Em outras palavras, por apenas deter um direito expectativo, o
terceiro se encontra em posição de sujeição à qualquer deliberação do
estipulante, exceto se houver inserção da cláusula de irrevogabilidade aludida
no art. 437.
Aliás, para os seguros de vida, o art. 791 é explícito ao afirmar
a licitude da substituição do beneficiário, por ato entre vivos ou de última
vontade, desde que não tenha o estipulante renunciado à faculdade ou o seguro
não tiver como causa declarada a garantia de uma obrigação.
Interessante aplicação
prática do dispositivo poderá ser vislumbrada em contratos de depósito. Esse
negócio jurídico, em princípio, serve apenas aos interesses de depositante e
depositário. Porém, é viável que a coisa seja depositada no interesse de
terceiro (CC, 632). Incidirá aí uma autêntica estipulação em favor de terceiro,
pois o depositário efetuará a entrega do bem àquela pessoa designada pelo
depositante. Nessa hipótese, o depositante poderá substituir a pessoa do
terceiro, utilizando-se da norma em comento (ROSENVALD Nelson, apud Código Civil Comentado: Doutrina e Jurisprudência: Lei n.
10.406, de 10.02.2002. Coord. Cezar Peluso – Vários autores. 4ª ed. rev. e
atual., p. 508 - Barueri, SP: Manole, 2010. Acesso 04/08/2019. Revista e
atualizada nesta data por VD).
Na doutrina
apresentada por Fiuza, fica claro que o direito de o estipulante substituir o
beneficiário e exercido, por declaração unilateral, ou seja, independente da
anuência do favorecido ou da do outro contratante, por ato inter vivos (a
manifestação de vontade) ou por ato causa mortis (testamento) (Direito Civil - doutrina, Ricardo
Fiuza – p. 236, apud Maria Helena
Diniz, Código Civil Comentado já impresso
pdf 16ª ed., São Paulo, Saraiva, 2.012, pdf, Microsoft Word. Acesso em 04/08/2019, corrigido
e aplicadas as devidas atualizações VD).
No entendimento de Marco Túlio de Carvalho Rocha, o dispositivo é excessivo.

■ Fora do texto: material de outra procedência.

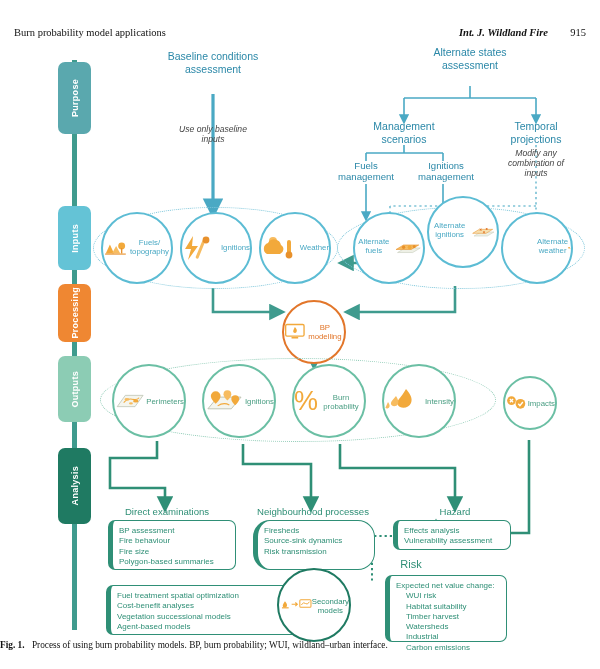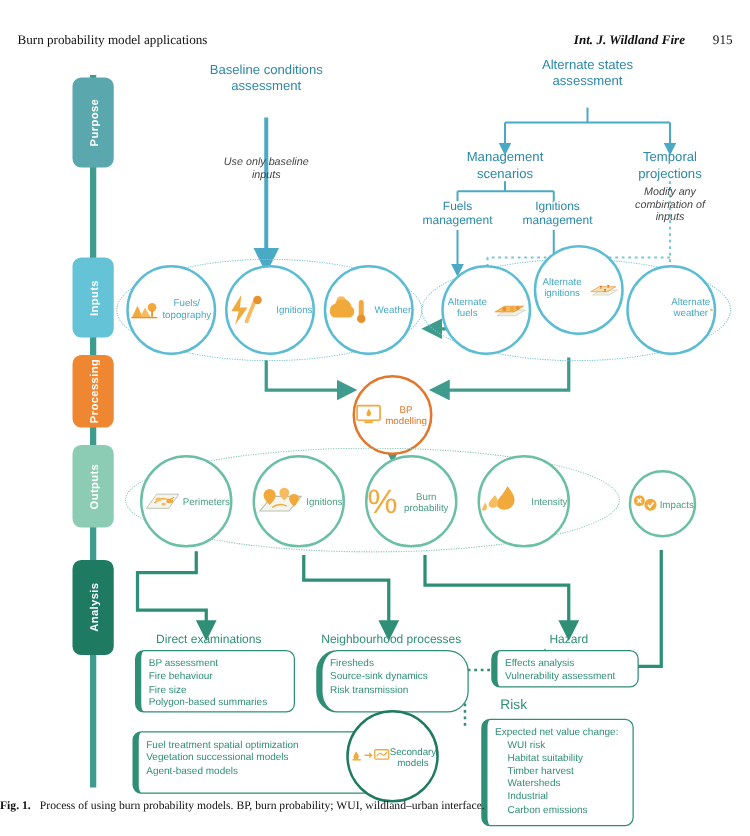--- a/index.html
+++ b/index.html
@@ -344,7 +344,7 @@
 
   <div class="lbl green" style="left:386px;top:522px;width:50px;font-size:11px;">Risk</div>
 
-  <div class="box thick" style="left:385px;top:539px;width:122px;height:86px;">
+  <div class="box thick" style="left:385px;top:539px;width:122px;height:67px;">
     <div>Expected net value change:</div>
     <div style="padding-left:10px;">
       <div>WUI risk</div>

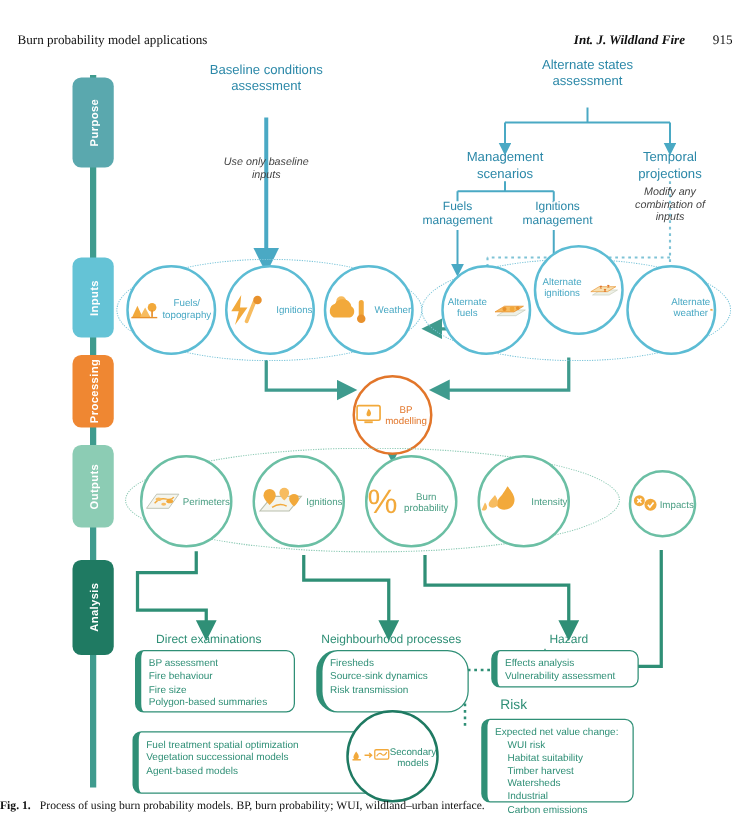--- a/index.html
+++ b/index.html
@@ -358,6 +358,7 @@
 
   <div class="box thick" style="left:106px;top:549px;width:196px;height:50px;">
     <div>Fuel treatment spatial optimization</div>
+    <div>Cost-benefit analyses</div>
     <div>Vegetation successional models</div>
     <div>Agent-based models</div>
   </div>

O beneficiário somente fica vinculado ao contrato, i. é, somente passa a ter os
direitos e as obrigações nele previstos, depois que o aceita, expressa ou
tacitamente. Entre as condições que posem ser impostas pelo estipulante ao
beneficiário pode incluir-se a reserva de substitui-lo por outra pessoa por
mero ato de vontade ou em razão de qualquer outro fato ilícito.
Se a
referida reserva de substituir o beneficiário não existir, o estipulante não
poderá substituir o beneficiário sem a anuência do beneficiário que tiver
aceito o contrato, por força do princípio da obrigatoriedade do contrato: pacta
sunt servanda (Marco Túlio de Carvalho Rocha apud Direito.com acesso em 04.08.2019,
corrigido e aplicadas as devidas atualizações VD).